A TechPinas reader just sent us an email asking, "What is the different between Vector and Raster images?"
OK, we could go all Techie with you on this, but nah, we'll just tell it straight:
A Raster image is an image that loses quality (or crisp) when you re-size it and a vector image doesn't.
This is so because Raster images are made up of fixed number of pixels while Vector images are made up of numbers. Let's discuss Raster first, the simplest way we can:
Imagine a bowlful of Coco Crunch. Each Coco-flake represents a Pixel and the bowl, the image. Since all flakes are in the bowl, everything looks packed, right?

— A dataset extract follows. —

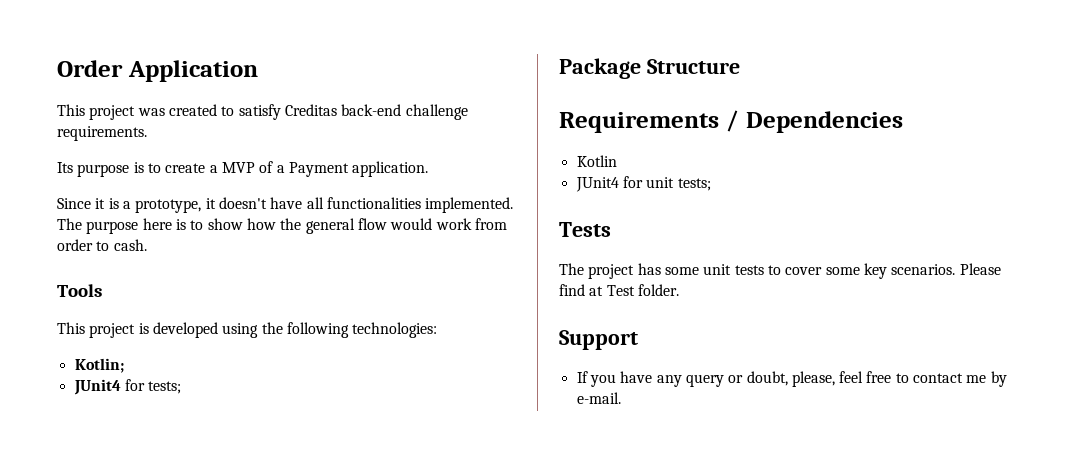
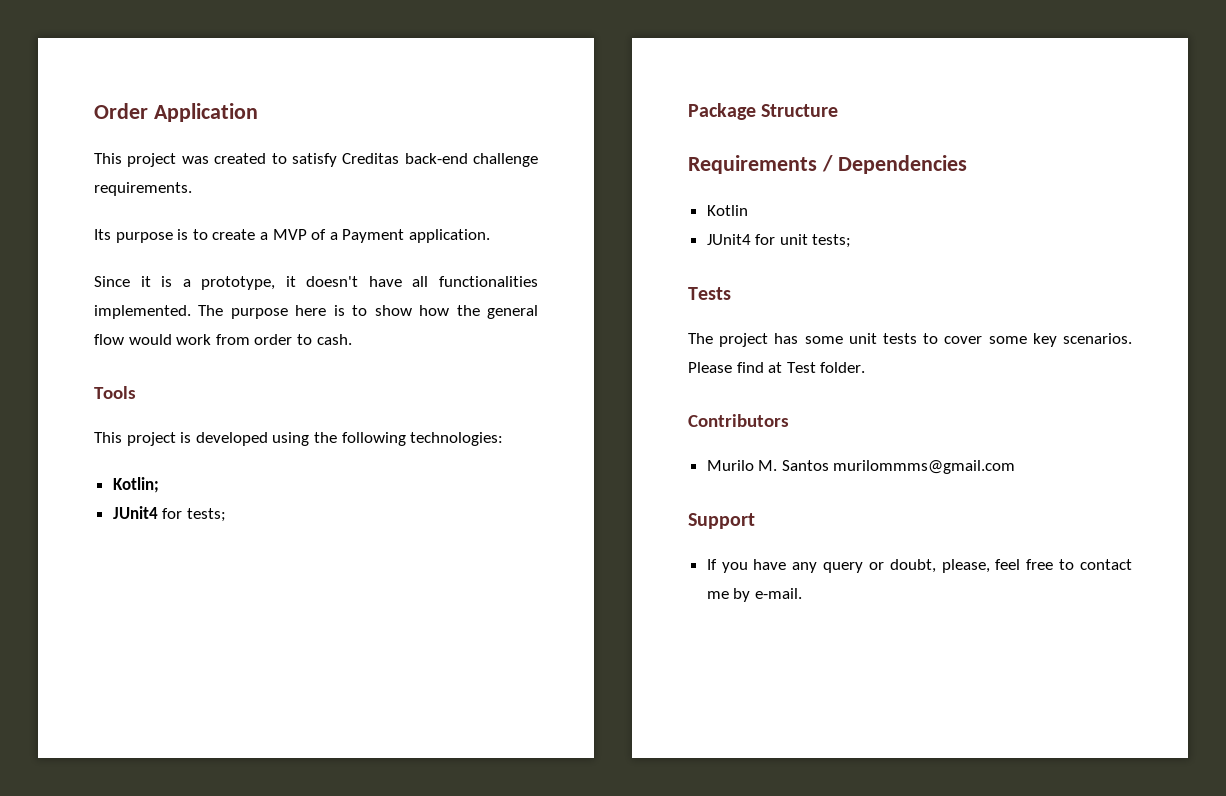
+ Contributors
+ Murilo M. Santos murilommms@gmail.com

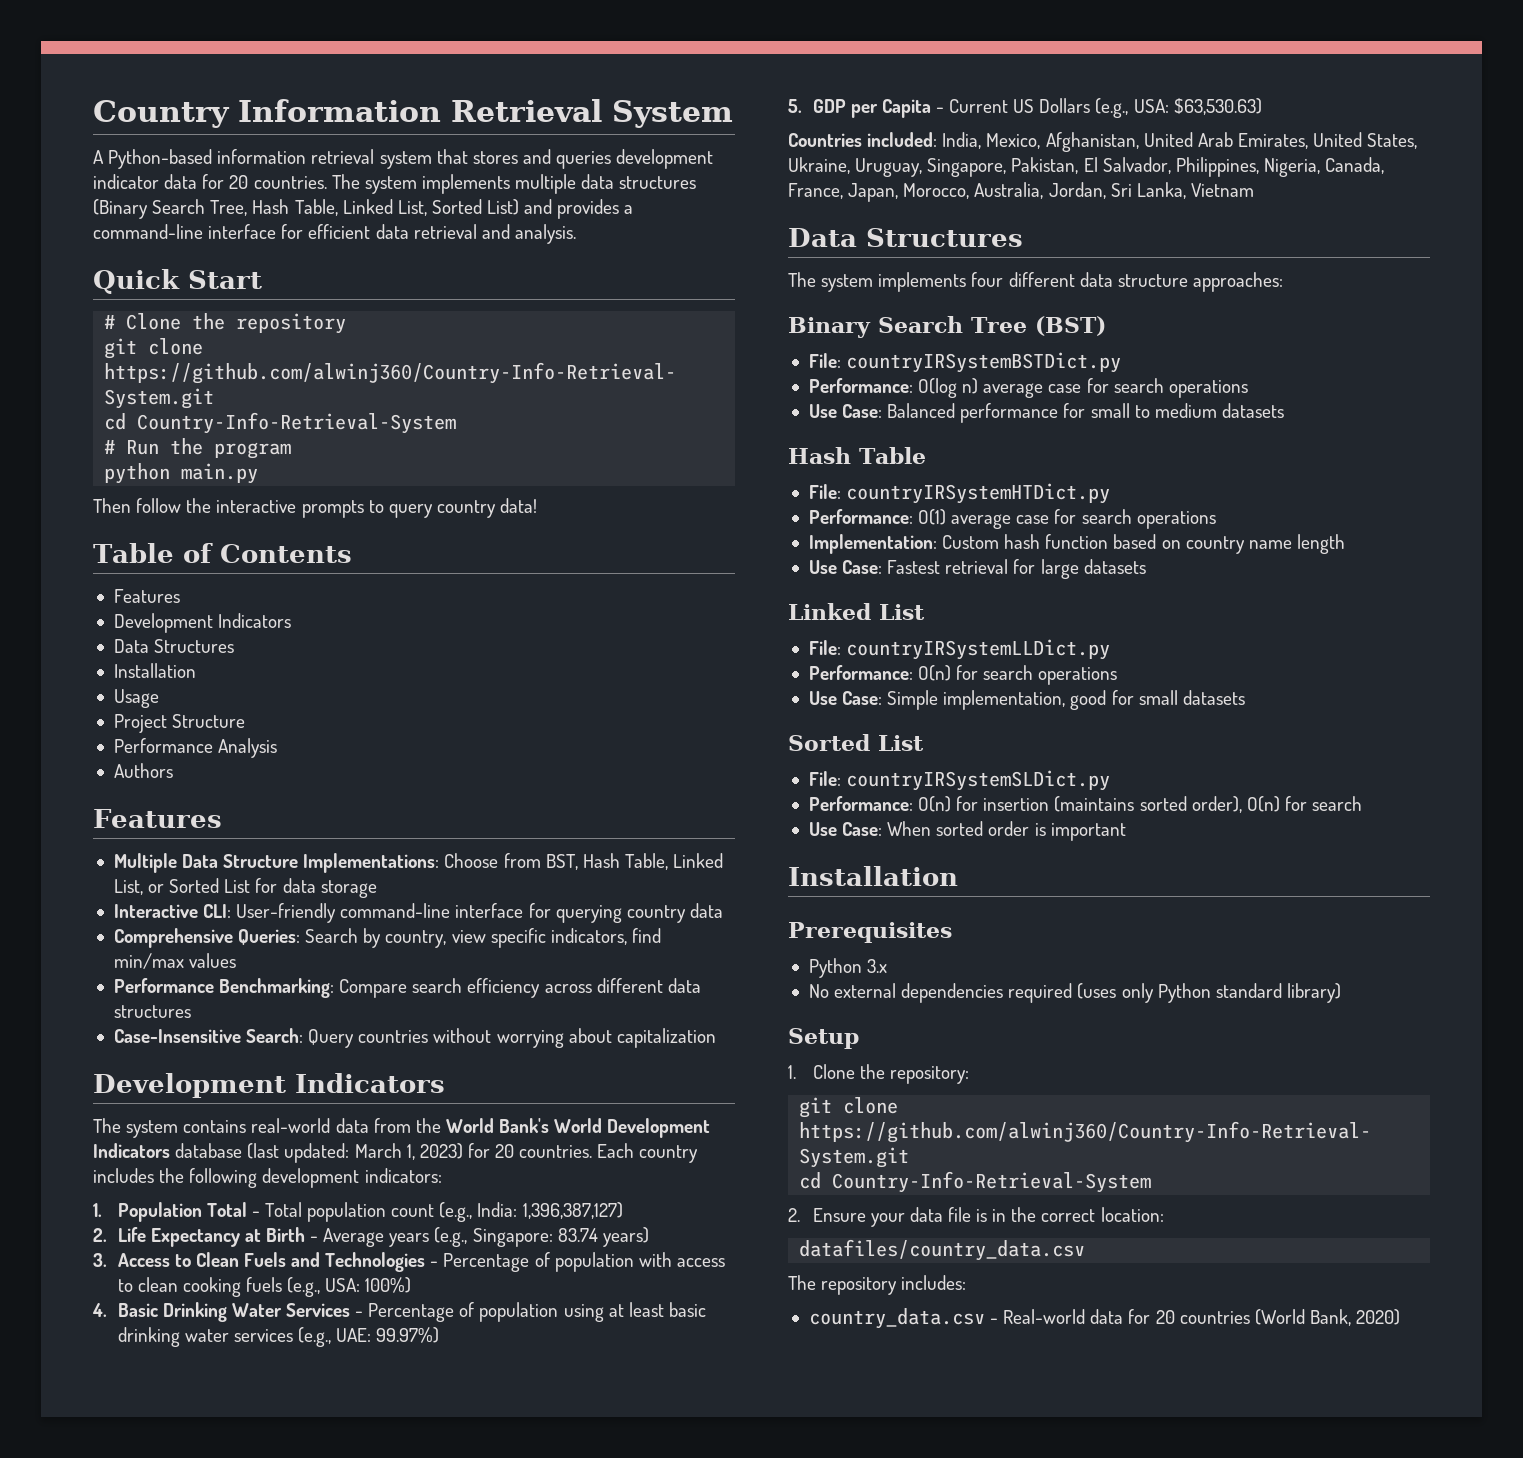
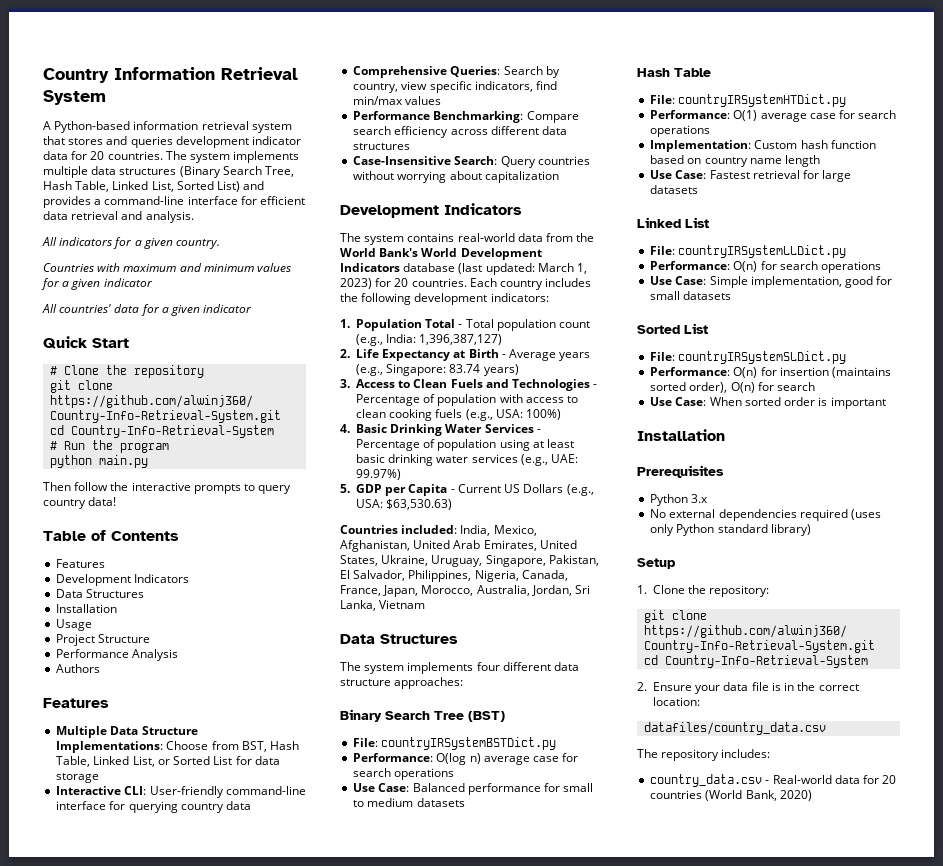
+ All indicators for a given country.
+ Countries with maximum and minimum values for a given indicator
+ All countries' data for a given indicator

Now, imagine scattering the Coco-flakes (don't eat any) all over a table, doing your best to cover it entirely -- so the table now becomes the new image. From being packed in a bowl, the flakes are now widely spaced (unless you have bowl bigger than the table, haha). This is exactly what happens when you re-size a raster image.
What about vector? What happens when you resize it?
Imagine a magical bowl filled with Coco Crunch -- that keeps replenishing itself. Like, for every spoonful out, it takes a spoonful in. Right! Multiplying flakes! Vector images are like that ~ only they don't rely on magic, they use Math.
If this is the case, are raster images any good? Why keep them?
Apparently, the ability not to lose crisp when being re-sized is not everything. For one, most photographs won't even look clear in vector format since pixels are needed to render fine details and continuous mixed tones effectively.